The quickest way to track down free web resources is to visit specialist free resource directory sites, of which there are almost as many as there are free resources. They can also introduce you to types of freebie which you probably wouldn't have imagined existed, such as the decidedly strange electronic postcard servers.
One of the biggest is www.thefreesite.com, aimed squarely at website developers. It's neatly categorised, and very comprehensive - even its list of other freebie directories has 62 entries.
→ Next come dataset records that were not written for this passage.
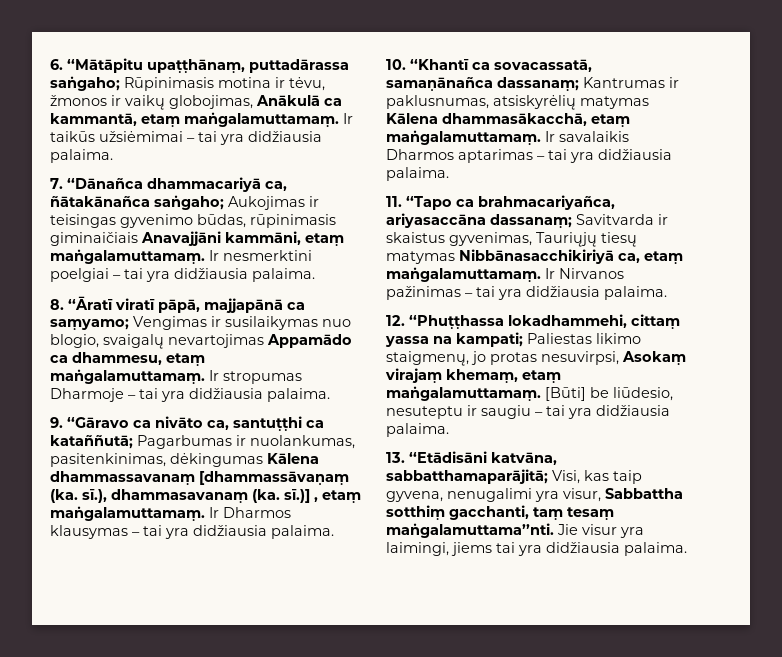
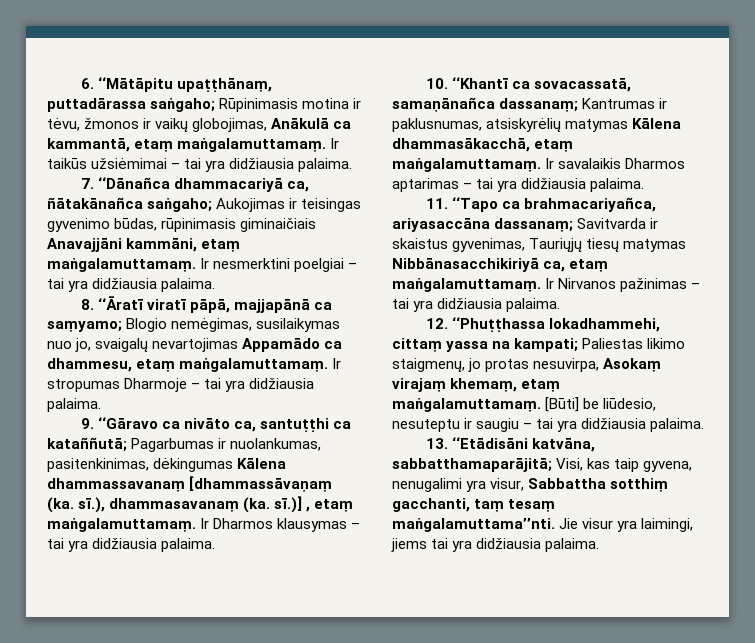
- 8. ‘‘Āratī viratī pāpā, majjapānā ca saṃyamo; Vengimas ir susilaikymas nuo blogio, svaigalų nevartojimas Appamādo ca dhammesu, etaṃ maṅgalamuttamaṃ.
+ 8. ‘‘Āratī viratī pāpā, majjapānā ca saṃyamo; Blogio nemėgimas, susilaikymas nuo jo, svaigalų nevartojimas Appamādo ca dhammesu, etaṃ maṅgalamuttamaṃ.
- 12. ‘‘Phuṭṭhassa lokadhammehi, cittaṃ yassa na kampati; Paliestas likimo staigmenų, jo protas nesuvirpsi, Asokaṃ virajaṃ khemaṃ, etaṃ maṅgalamuttamaṃ.
+ 12. ‘‘Phuṭṭhassa lokadhammehi, cittaṃ yassa na kampati; Paliestas likimo staigmenų, jo protas nesuvirpa, Asokaṃ virajaṃ khemaṃ, etaṃ maṅgalamuttamaṃ.

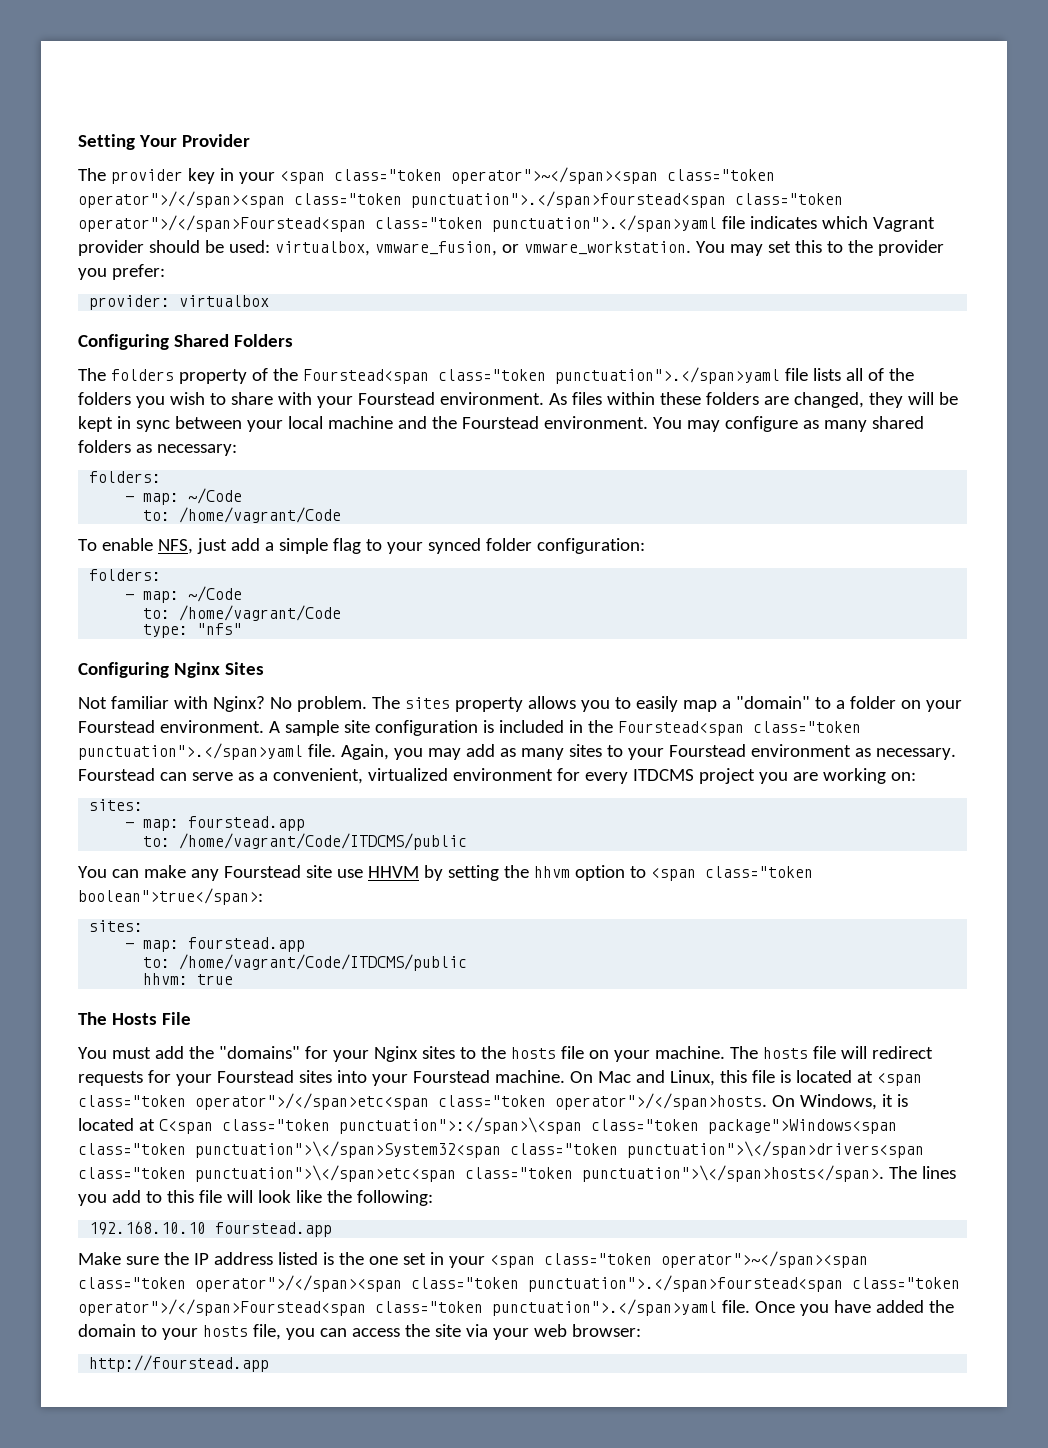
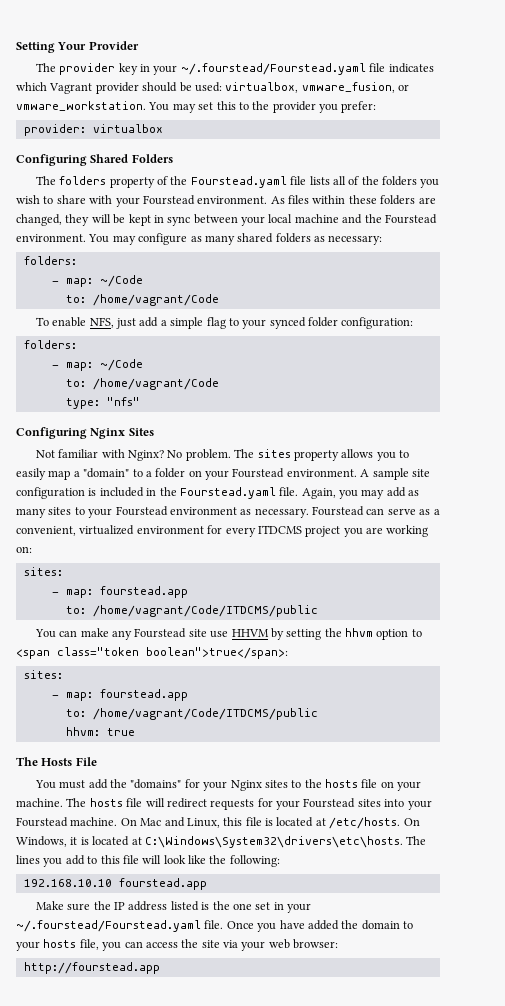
- The provider key in your <span class="token operator">~</span><span class="token operator">/</span><span class="token punctuation">.</span>fourstead<span class="token operator">/</span>Fourstead<span class="token punctuation">.</span>yaml file indicates which Vagrant provider should be used: virtualbox, vmware_fusion, or vmware_workstation.
+ The provider key in your ~/.fourstead/Fourstead.yaml file indicates which Vagrant provider should be used: virtualbox, vmware_fusion, or vmware_workstation.
- The folders property of the Fourstead<span class="token punctuation">.</span>yaml file lists all of the folders you wish to share with your Fourstead environment.
+ The folders property of the Fourstead.yaml file lists all of the folders you wish to share with your Fourstead environment.
- A sample site configuration is included in the Fourstead<span class="token punctuation">.</span>yaml file.
+ A sample site configuration is included in the Fourstead.yaml file.
- On Mac and Linux, this file is located at <span class="token operator">/</span>etc<span class="token operator">/</span>hosts.
+ On Mac and Linux, this file is located at /etc/hosts.
- On Windows, it is located at C<span class="token punctuation">:</span>\<span class="token package">Windows<span class="token punctuation">\</span>System32<span class="token punctuation">\</span>drivers<span class="token punctuation">\</span>etc<span class="token punctuation">\</span>hosts</span>.
+ On Windows, it is located at C:\Windows\System32\drivers\etc\hosts.
- Make sure the IP address listed is the one set in your <span class="token operator">~</span><span class="token operator">/</span><span class="token punctuation">.</span>fourstead<span class="token operator">/</span>Fourstead<span class="token punctuation">.</span>yaml file.
+ Make sure the IP address listed is the one set in your ~/.fourstead/Fourstead.yaml file.

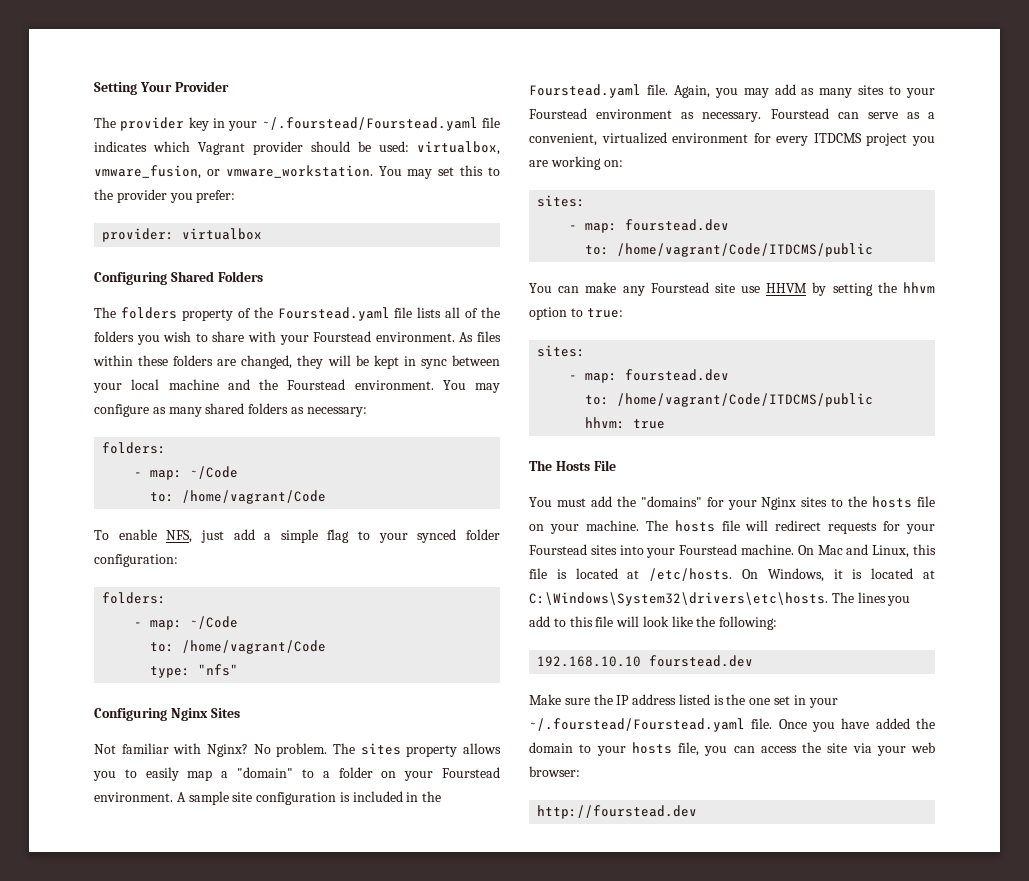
  Fourstead can serve as a convenient, virtualized environment for every ITDCMS project you are working on:
  sites:
- - map: fourstead.app
+ - map: fourstead.dev
- You can make any Fourstead site use HHVM by setting the hhvm option to <span class="token boolean">true</span>:
+ You can make any Fourstead site use HHVM by setting the hhvm option to true:
  sites:
- - map: fourstead.app
+ - map: fourstead.dev
- 192.168.10.10 fourstead.app
+ 192.168.10.10 fourstead.dev
- http://fourstead.app
+ http://fourstead.dev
Also well worth visiting are http://netfreebies.net (note - no 'www'), and Freaky Freddie's Free Funhouse of Free Stuff (www.freakyfreddies.com), if only for the wild decor.
Other site-enhancing features include the ubiquitous banner exchanges, in which you display other people's click-through site ads in return for them displaying yours, and a new development, cash-earning banners, in which you receive a payment for each click on an ad shown on your page (don't expect to make your fortune though).
Free web space itself is now so widely available that it's hard to know where to start, but for UK residents the best place is probably the new generation of free ISPs (see last month's review), which don't clutter up your pages with banner ads or pop-up 'visit our sponsor' windows. Dixons Group's FreeServe (www.freeserve.net) is likely to be around for a long time, although its 5MB space limit is a bit miserly. In contrast Free-Online (www.free-online.net) gives you unlimited space.
With so many ISPs and webspace/email providers around, it's inevitable that some will fall by the wayside. Losing your server (or changing to a different one) can be a big problem, since you also lose your website URL and email address, and no-one can find you. One way to insure against this is to use third-party mail forwarding and URL redirection services.
You create an account on a mail forwarding server, and quote it to other people as your email address. All mail sent to that address is automatically forwarded to whichever 'real' email account you specify. When you change ISP or mail provider, you simply change your forwarding address. URL redirection works in a similar way - you set up a 'virtual' URL for your website, and browsers are automatically redirected to wherever it's currently located (one tip here is to avoid redirectors which use complex framing arrangements or even place banner ads above your pages).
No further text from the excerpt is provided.